Stored items from a collection

━━━━━━━━━━━━━━━━━━━━

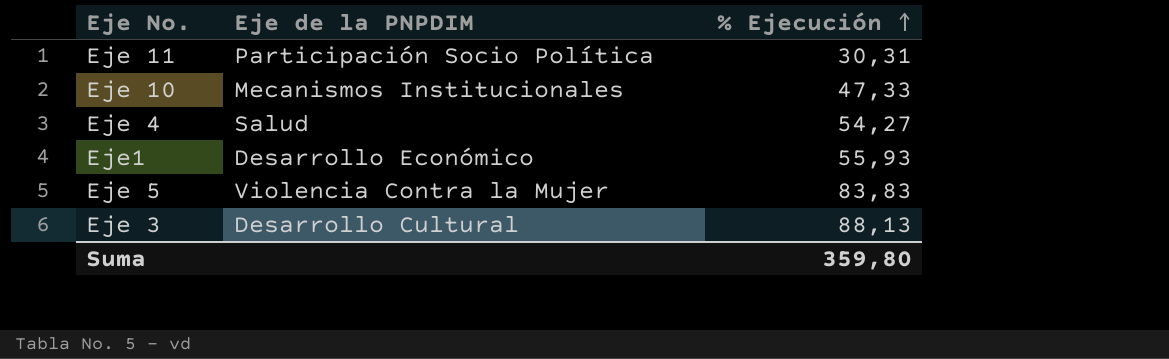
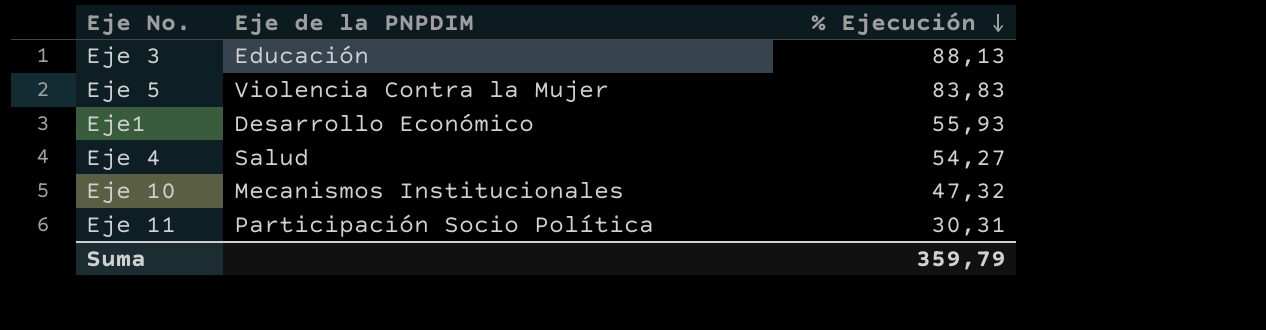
row order: % Ejecución ascending -> % Ejecución descending
Eje 3 | Eje de la PNPDIM: Desarrollo Cultural -> Educación
Eje 10 | % Ejecución: 47,33 -> 47,32
Suma | % Ejecución: 359,80 -> 359,79

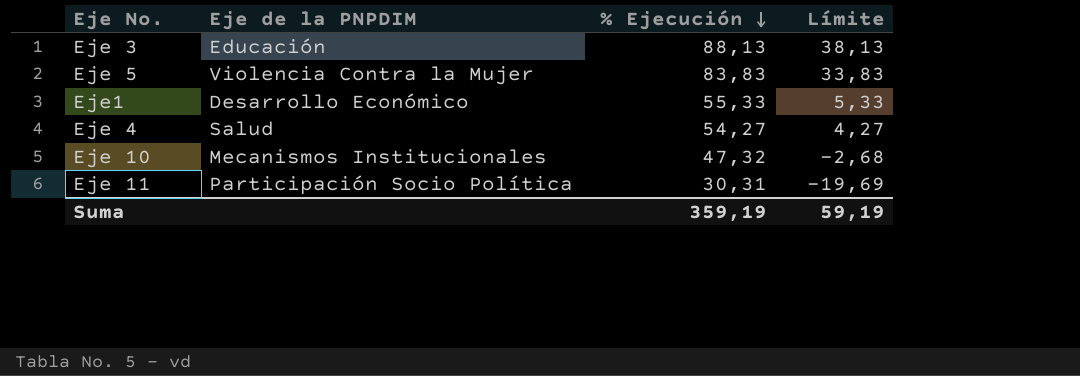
column Límite | formula: none -> [% Ejecución] - 50
Eje1 | % Ejecución: 55,93 -> 55,33
Suma | % Ejecución: 359,79 -> 359,19

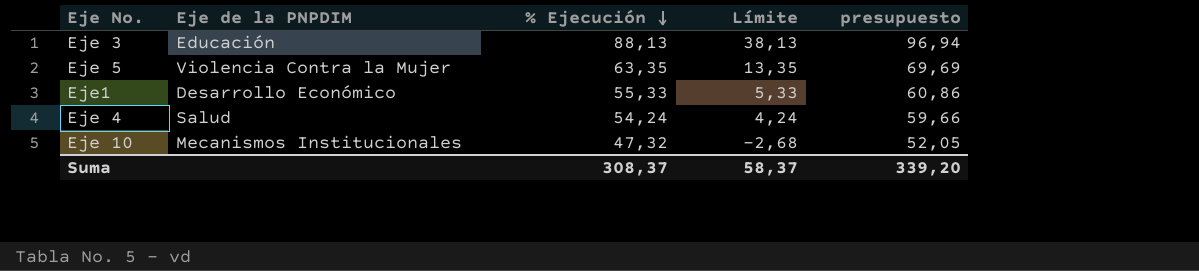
column presupuesto | formula: none -> [% Ejecución] * 1,1
row Eje 11: Participación Socio Política | 30,31 | -19,69 -> none
Eje 5 | % Ejecución: 83,83 -> 63,35
Eje 5 | Límite: 33,83 -> 13,35
Eje 4 | % Ejecución: 54,27 -> 54,24
Eje 4 | Límite: 4,27 -> 4,24
Suma | % Ejecución: 359,19 -> 308,37
Suma | Límite: 59,19 -> 58,37

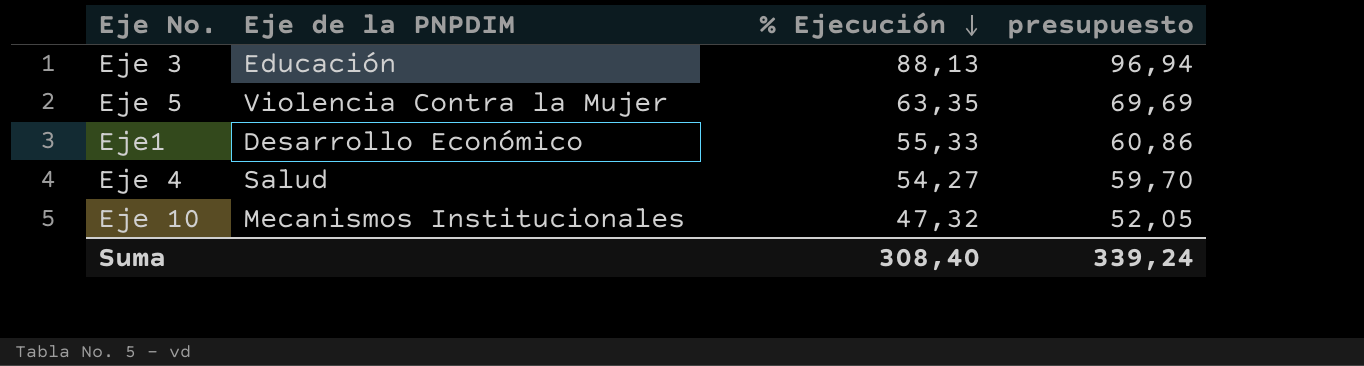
column Límite | formula: [% Ejecución] - 50 -> none
Eje 4 | % Ejecución: 54,24 -> 54,27
Eje 4 | presupuesto: 59,66 -> 59,70
Suma | % Ejecución: 308,37 -> 308,40
Suma | presupuesto: 339,20 -> 339,24

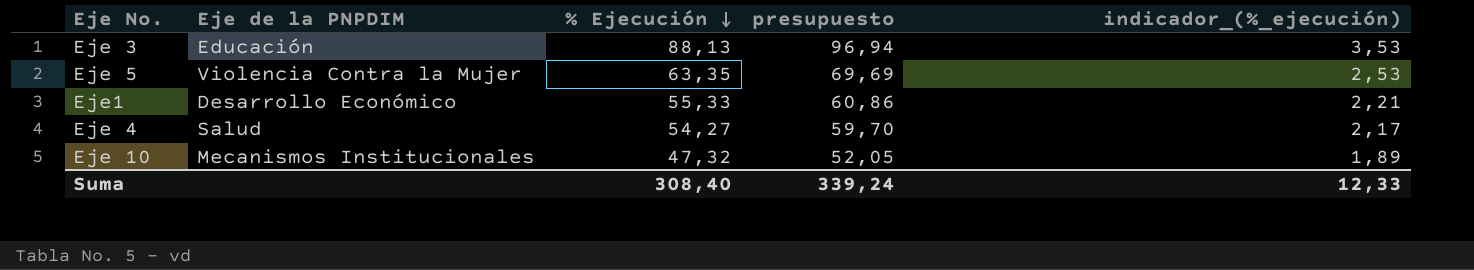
column indicador_(%_ejecución) | formula: none -> [% Ejecución] * 0,04

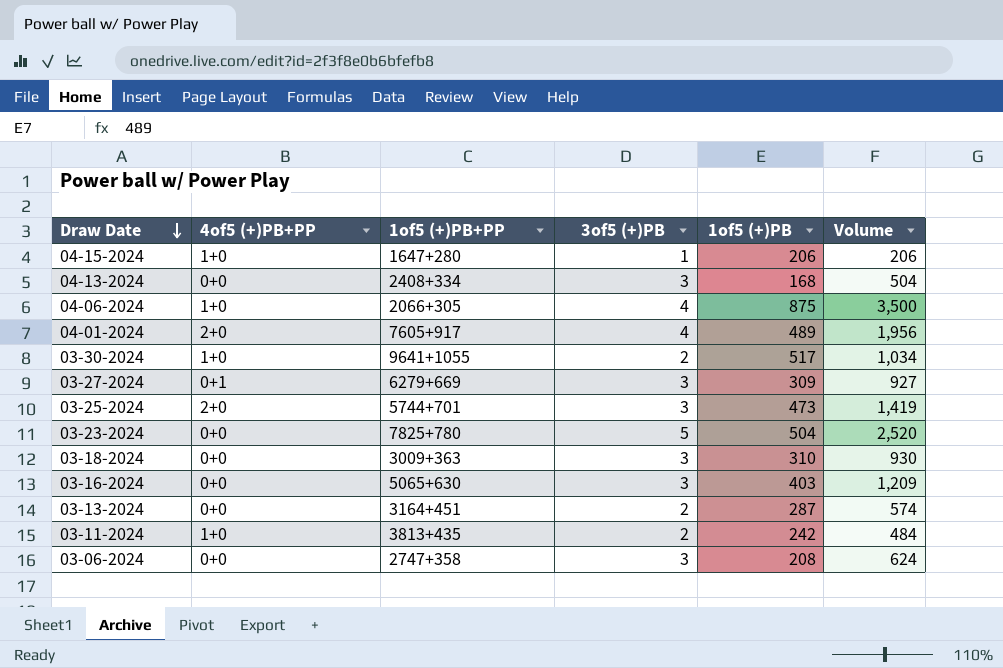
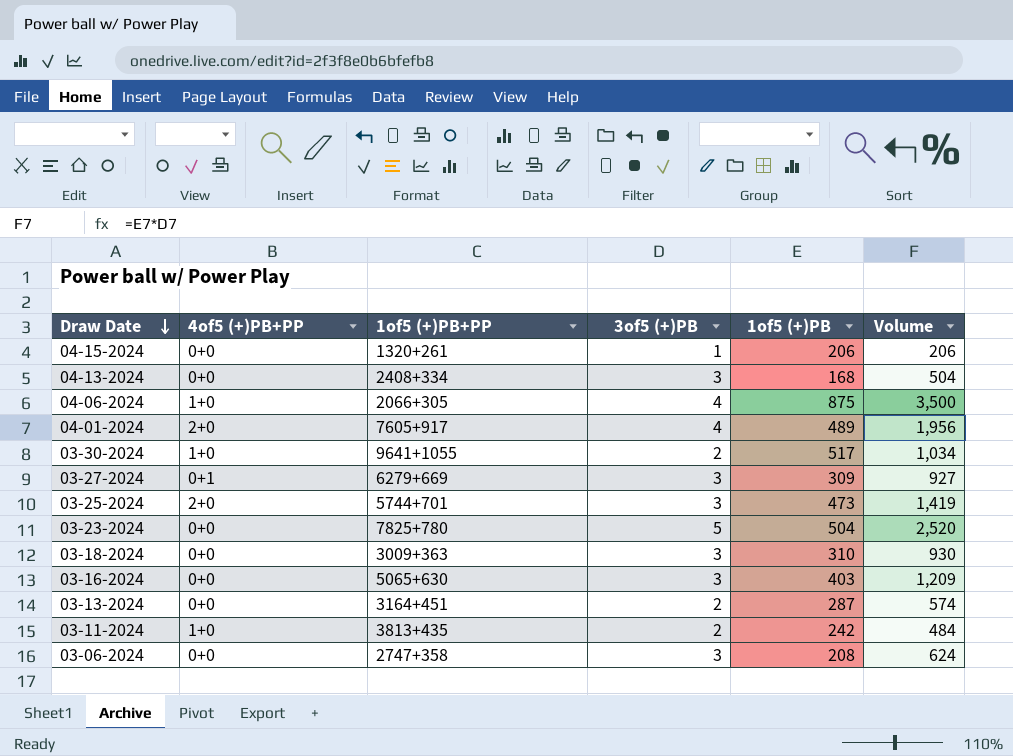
04-15-2024 | 4of5 (+)PB+PP: 1+0 -> 0+0
04-15-2024 | 1of5 (+)PB+PP: 1647+280 -> 1320+261

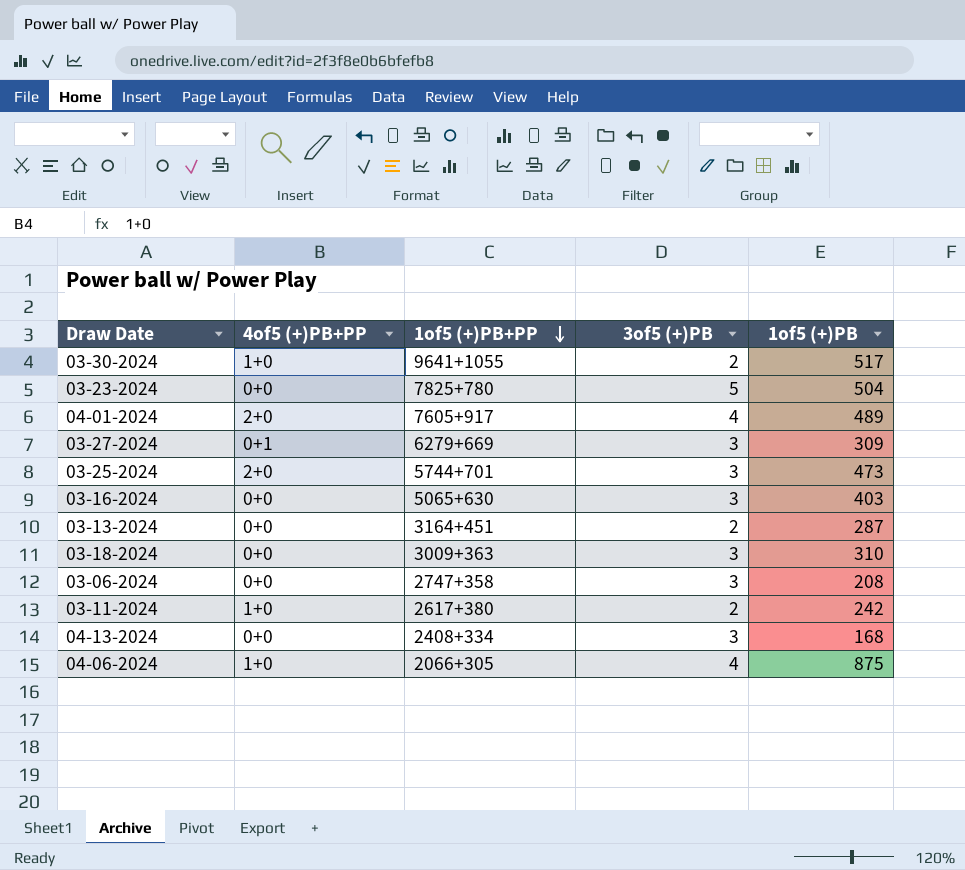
row order: Draw Date descending -> 1of5 (+)PB+PP descending
column Volume | formula: [3of5 (+)PB] * [1of5 (+)PB] -> none
row 04-15-2024: 0+0 | 1320+261 | 1 | 206 | 206 -> none
03-11-2024 | 1of5 (+)PB+PP: 3813+435 -> 2617+380

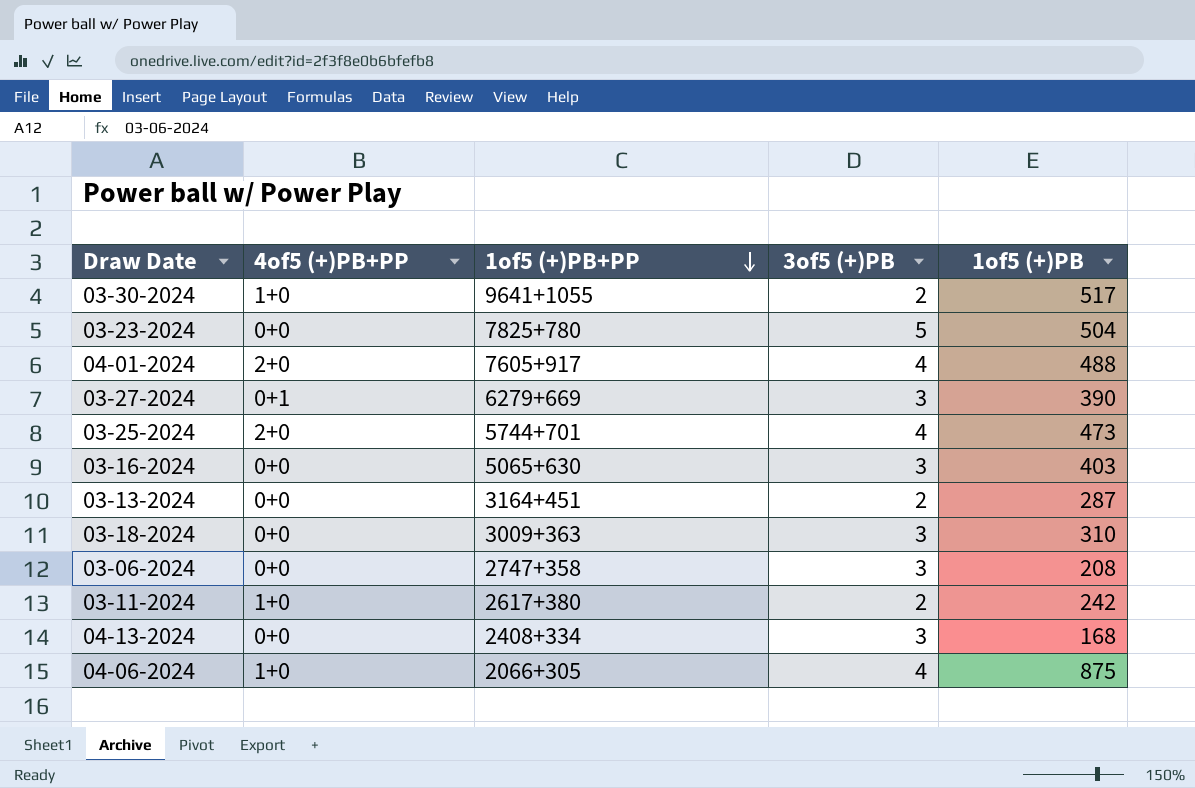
04-01-2024 | 1of5 (+)PB: 489 -> 488
03-27-2024 | 1of5 (+)PB: 309 -> 390
03-25-2024 | 3of5 (+)PB: 3 -> 4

━━━━━━━━━━━━━━━━━━━━

* _Problem description_
Please return only the lines running from the line with "row order: Draw" to the final line of the data, both included, exactly and without any pictures.

* _Your response_
row order: Draw Date descending -> 1of5 (+)PB+PP descending
column Volume | formula: [3of5 (+)PB] * [1of5 (+)PB] -> none
row 04-15-2024: 0+0 | 1320+261 | 1 | 206 | 206 -> none
03-11-2024 | 1of5 (+)PB+PP: 3813+435 -> 2617+380

04-01-2024 | 1of5 (+)PB: 489 -> 488
03-27-2024 | 1of5 (+)PB: 309 -> 390
03-25-2024 | 3of5 (+)PB: 3 -> 4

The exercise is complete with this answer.